I was recently emailed a picture of a coin and asked if I was the company that produced it. I knew immediately I wasn’t but I reached out to some of my contacts but was NOT able to find the original factory. However I have a few points I would like to discuss about this inquiry.
Number one – I could tell from the photograph (see below) that the coin in question was manufactured in South Korea. The depth of relief was all the evidence I needed. The reality is that Chinese manufactured coins depth of relief just don’t hold a candle to their South Korean counterparts.
I am concerned about this piece of information for a couple of reasons. There were about 10 other vendors copied on the same email I received. To my knowledge, NONE of them have ever manufactured coins in South Korea. In my opinion it would be pretty evident that they haven’t just by looking at their websites. I didn’t do that, but I know enough to believe that South Korean manufactured coins are probably too cost prohibitive for most of the vendors on that list or they may not even be aware that custom coins are still be manufactured in South Korea because they weren’t trained to know such things.
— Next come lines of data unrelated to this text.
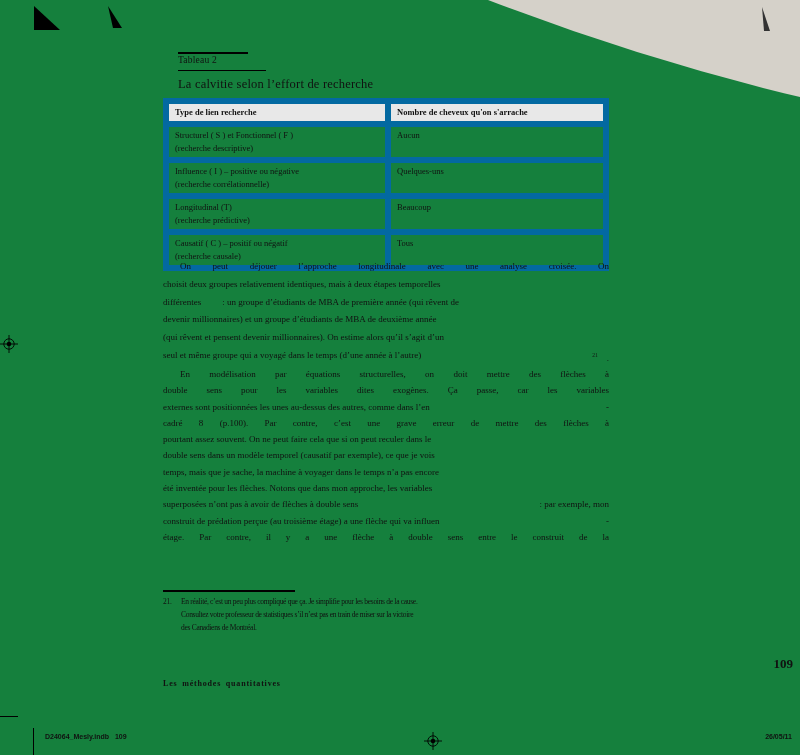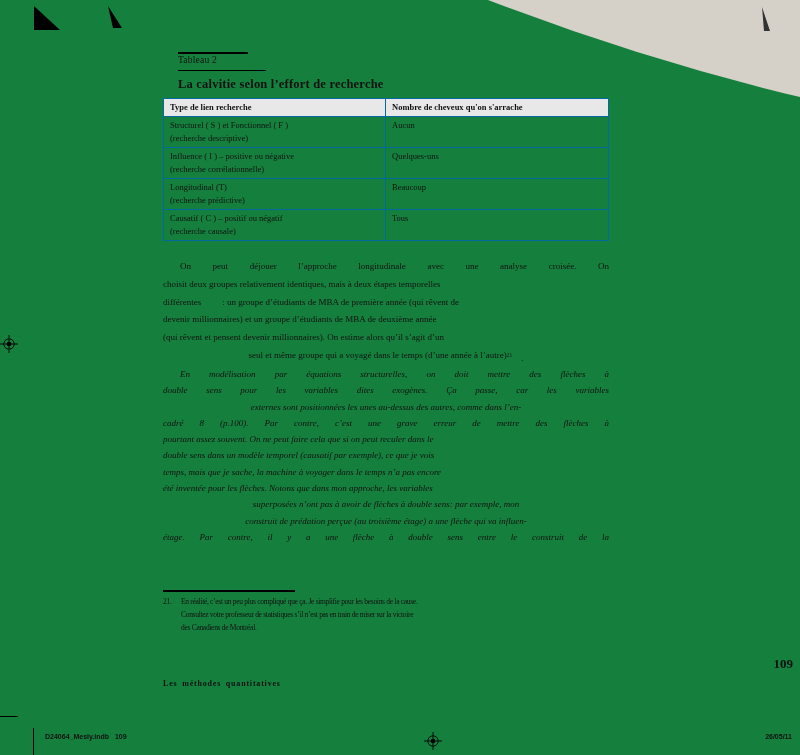--- a/index.html
+++ b/index.html
@@ -9,41 +9,41 @@
 
   
   .swoosh{left:488px;top:0;width:312px;height:100px;}
   .cm-h{left:0;top:716px;width:18px;height:1px;background:#000;}
   .cm-v{left:33px;top:728px;width:1px;height:27px;background:#000;}
 
   
   .rule1{left:178px;top:52px;width:70px;height:2px;background:#000;}
   .tlabel{left:178px;top:55px;font-size:9.5px;letter-spacing:.2px;}
   .rule2{left:178px;top:70px;width:88px;height:1px;background:#000;}
-  .ttitle{left:178px;top:77px;font-size:12.5px;font-weight:bold;letter-spacing:.2px;text-align:center;}
+  .ttitle{left:178px;top:77px;font-size:12.5px;font-weight:normal;letter-spacing:.2px;text-align:center;}
 
   
   table.tbl{position:absolute;left:163px;top:98px;width:446px;border-collapse:collapse;
             table-layout:fixed;font-size:8.5px;}
-  table.tbl th,table.tbl td{border:1px solid #0369a1;padding:2px 6px;text-align:left;
+  table.tbl th,table.tbl td{border:6px solid #0369a1;padding:2px 6px;text-align:left;
             vertical-align:top;line-height:1.5;}
   table.tbl th{background:#e8e8e8;font-weight:bold;height:13px;}
   table.tbl td{height:26px;}
   table.tbl col.c1{width:222px;}
 
   
   .para{left:163px;width:446px;}
   .p1{top:258px;}
   .p2{top:366px;}
   .p1 .line{height:17.8px;line-height:17.8px;}
-  .p2 .line{height:16.3px;line-height:16.3px;font-style:italic;}
+  .p2 .line{height:16.3px;line-height:16.3px;}
   .line{font-size:9px;white-space:nowrap;overflow:visible;}
   .spread{white-space:normal;text-align:justify;text-align-last:justify;}
   .ind{padding-left:17px;}
-  .endline{display:flex;justify-content:center;}
+  .endline{display:flex;justify-content:space-between;}
   .gapline{display:flex;}
   .gapline .b{margin-left:21px;}
   sup.fn{font-size:5.5px;vertical-align:4px;}
   .dot{margin-left:9px;}
 
   
   .fnrule{left:163px;top:590px;width:132px;height:2px;background:#000;}
   .fnblock{left:163px;top:595px;font-size:7.5px;letter-spacing:-.3px;line-height:13px;}
   .fnnum{position:absolute;left:0;top:0;}
   .fntext{margin-left:18px;white-space:nowrap;}

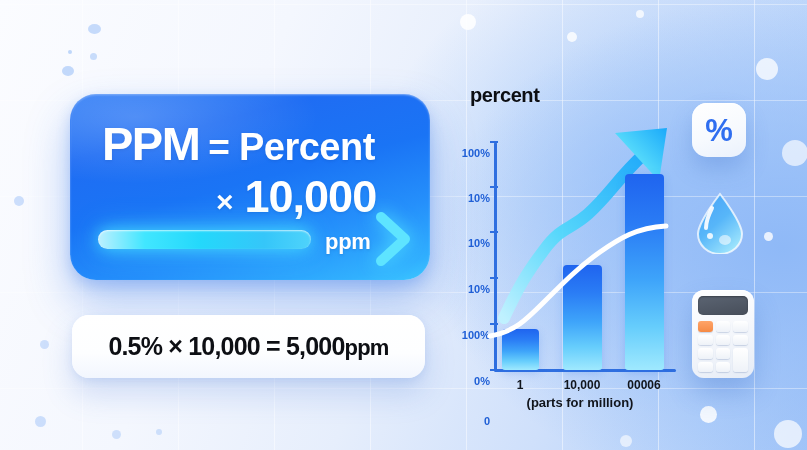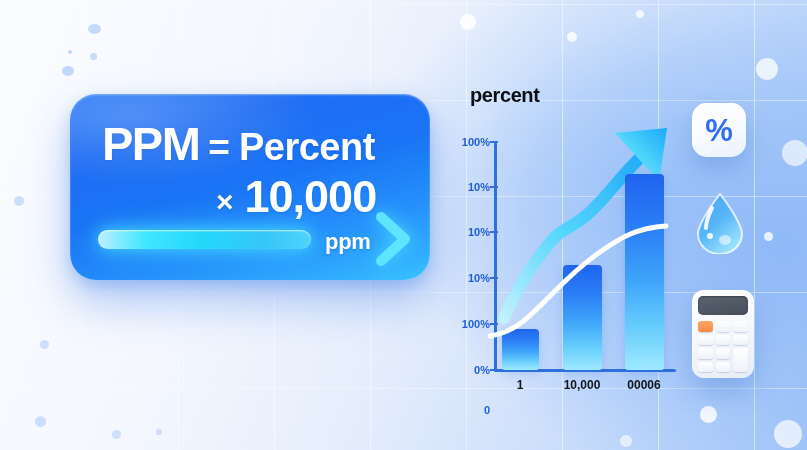--- a/index.html
+++ b/index.html
@@ -138,21 +138,21 @@
   }
   .ytick {
     position: absolute;
     right: 0;
     font-size: 11px; font-weight: 700;
     color: #1f5fd6;
     text-align: right;
     transform: translateY(-50%);
     white-space: nowrap;
   }
-  #ylabels { position: absolute; left: 0; top: 0; width: 38px; height: 100%; }
+  #ylabels { position: absolute; left: 0; top: 11px; width: 38px; height: 100%; }
   #plot {
     position: absolute;
     left: 44px; top: 58px;
     width: 178px; height: 228px;
   }
   .bar {
     position: absolute;
     bottom: 0;
     border-radius: 4px 4px 3px 3px;
     background: linear-gradient(180deg, #1f64ef 0%, #2a7cf5 26%, #3ea4fa 54%, #66cdfc 78%, #9fe9fe 100%);
@@ -276,20 +276,25 @@
     </div>
 
     <div id="progress-track"></div>
     <div id="ppm-label">ppm</div>
 
     <svg id="chevron-arrow" viewBox="0 0 40 56">
       <path d="M8 6 L32 28 L8 50" fill="none" stroke="#5ee4ff" stroke-width="10" stroke-linecap="round" stroke-linejoin="round"></path>
     </svg>
   </div>
 
+  <div id="example-card">
+    <div id="example-text">
+      <span>0.5% × 10,000 = 5,000</span><span class="unit">ppm</span>
+    </div>
+  </div>
 
   <div id="chart">
 
     <div id="chart-title">percent</div>
 
     <div id="ylabels">
       <div class="ytick" style="top:58px;">100%</div>
       <div class="ytick" style="top:103px;">10%</div>
       <div class="ytick" style="top:148px;">10%</div>
       <div class="ytick" style="top:194px;">10%</div>
@@ -331,20 +336,21 @@
       <div class="bar" style="left:129px; width:39px; height:196px;"></div>
 
       <svg style="position:absolute;left:0;top:0;width:178px;height:228px;overflow:visible;">
         <path d="M-6 194 C 18 190, 30 178, 48 160 C 68 140, 84 124, 104 110 C 124 96, 140 86, 170 84" fill="none" stroke="#ffffff" stroke-width="5" stroke-linecap="round"></path>
       </svg>
     </div>
 
     <div class="xtick" style="left:68px;">1</div>
     <div class="xtick" style="left:130px;">10,000</div>
     <div class="xtick" style="left:192px;">00006</div>
+    <div id="xaxis-caption">(parts for million)</div>
   </div>
 
   <div id="percent-icon-tile">
     <span id="percent-glyph">%</span>
   </div>
 
   <svg id="droplet" viewBox="0 0 52 62">
     <defs>
       <linearGradient id="dropGrad" x1="0.2" y1="0" x2="0.85" y2="1">
         <stop offset="0%" stop-color="#4aa4f7"></stop>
It’s pretty obvious to me that I wasn’t selected for the reproduction of this coin because as of the date of this writing (May 28, 2015) I haven’t received as much as a response from the person who originally emailed me. That’s fine, unfortunately that’s the way this business is. There’s usually a time lapse between the time of initial contact and the time an order is placed. No worries there, I’m all too familiar with this experience.
Here’s what I hope didn’t happen. I hope for the prospective client’s case that they were NOT sold on a China made reproduction of the coin they emailed me a picture of. If they were there’s a high probability that they will be disappointed in the product they receive.
Please don’t get me wrong. I am NOT here to say disparaging things about China made coins. The majority of the coins pictured on my website spartancoins.com were manufactured in China and my clients are very happy; to my knowledge. What I am saying is that comparing China to South Korea when it comes to manufacturing custom coins is like comparing apples and oranges. They are NOT the same thing. They may be made out of the same material; brass, copper, iron or zinc alloy but they are different. Depth of relief being the most notable and obvious difference. I just don’t want to see people get coerced into believing they are buying one thing when they’re actually buying something else.
The last thing I would like to cover here is coin molds or dies. Dies may last forever but they will NOT be kept on hand forever. I understand the nature of die struck coins as being manufactured through a somewhat violent means using pressure to impress the image of the die onto a blank which ends up being your coin. Having said that dies wear out over time. If you previously had a coin produced somewhere but you haven’t reordered that coin is two and one half to three years then your die has likely been discarded. What that means for you is that you may have to pay for a new die fee if and when you decide to reorder your coins. For some this isn’t a big deal, to others it may be. Please educate yourself on things like this before choosing a company. Some custom coin companies may replace your die free of charge, others may offer insurance which will cost extra but insure you never pay a full die fee again, and some companies may charge you full price for a brand new die like they did when you submitted your first order.
As a general rule we usually give an order credit in exchange for one of your old coins (the coin you're wanting duplicated) if you're simply looking to duplicate a previous coin you had produced with another vendor. This is our way of saying we appreciate your business!